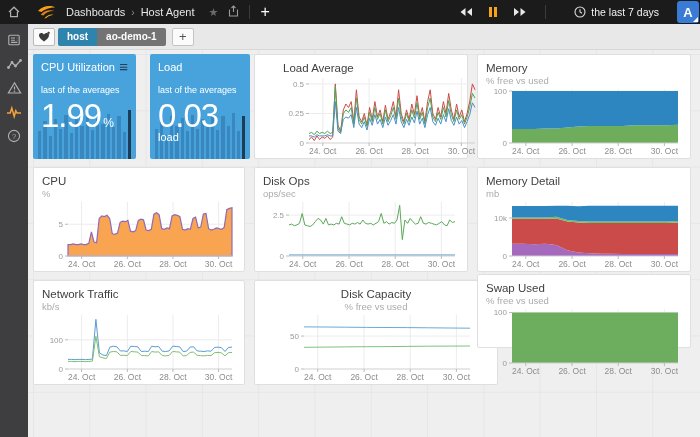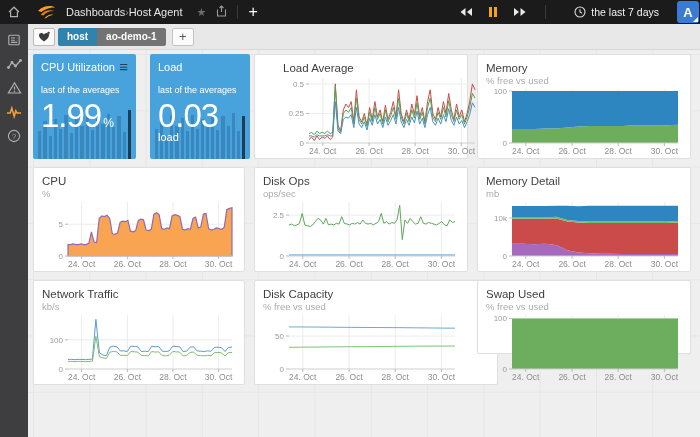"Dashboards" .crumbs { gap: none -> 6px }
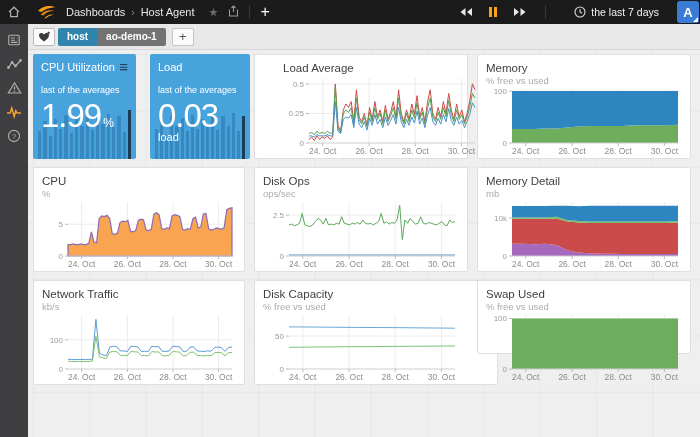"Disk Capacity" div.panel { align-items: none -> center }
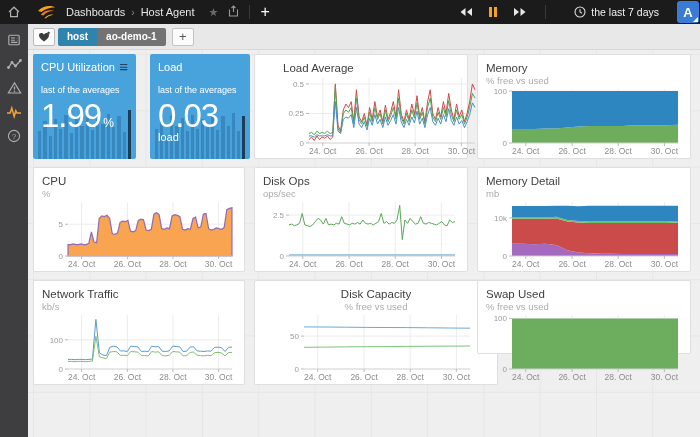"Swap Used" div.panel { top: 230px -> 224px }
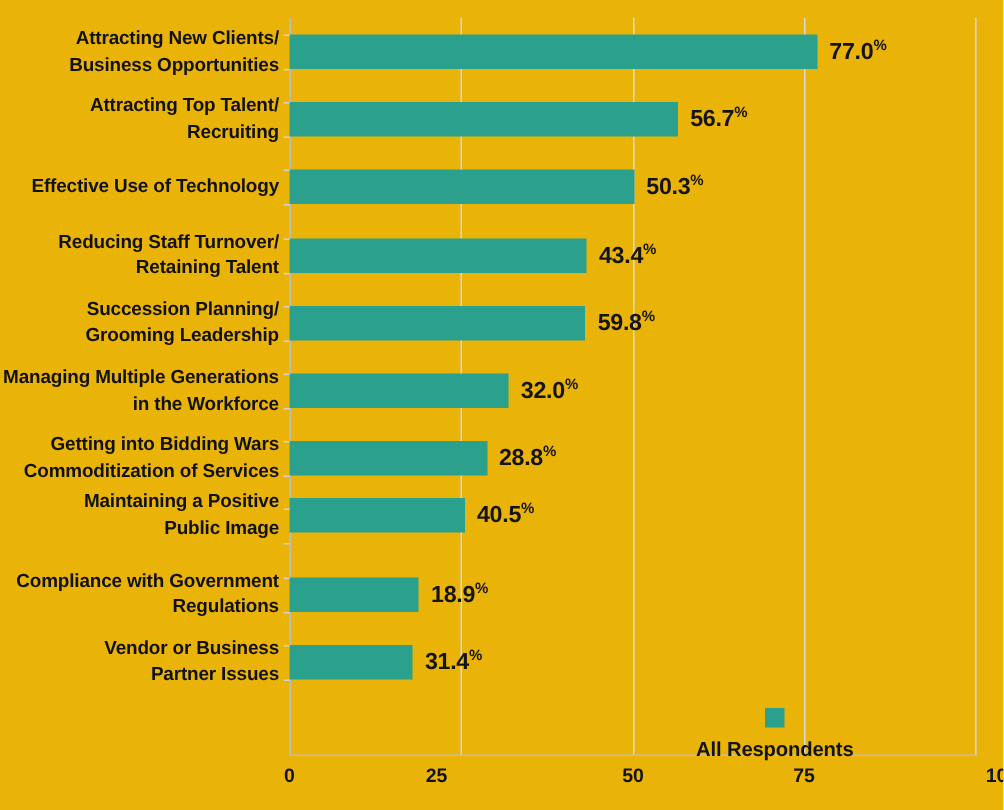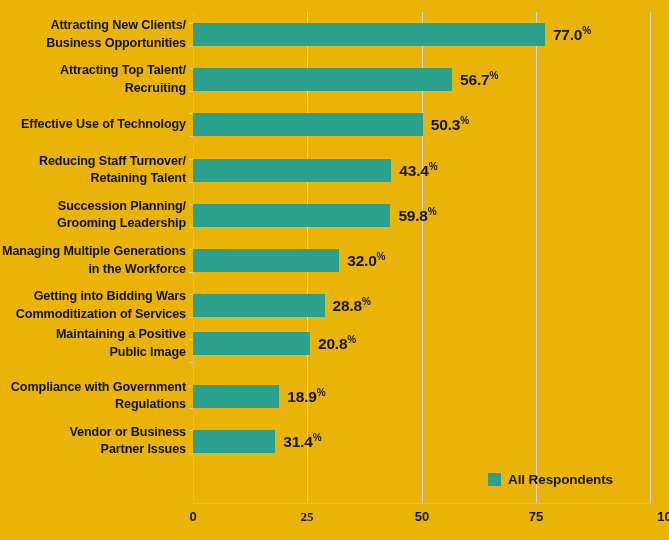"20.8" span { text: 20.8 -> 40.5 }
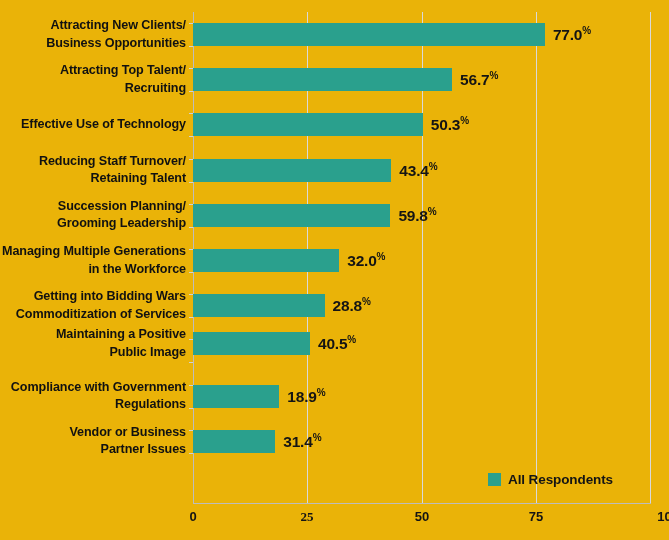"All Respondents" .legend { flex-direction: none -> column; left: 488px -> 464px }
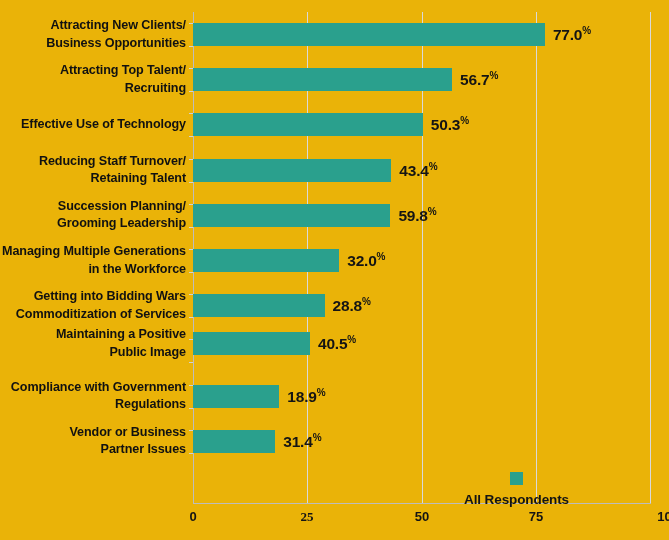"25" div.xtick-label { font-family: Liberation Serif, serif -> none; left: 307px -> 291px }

### Exercise
Go back to the line that contains "align-items: none ->" and copy it, along with each line after it through the end of the listing above, exactly and without pictures.

### Task output
"Disk Capacity" div.panel { align-items: none -> center }
"Swap Used" div.panel { top: 230px -> 224px }
"20.8" span { text: 20.8 -> 40.5 }
"All Respondents" .legend { flex-direction: none -> column; left: 488px -> 464px }
"25" div.xtick-label { font-family: Liberation Serif, serif -> none; left: 307px -> 291px }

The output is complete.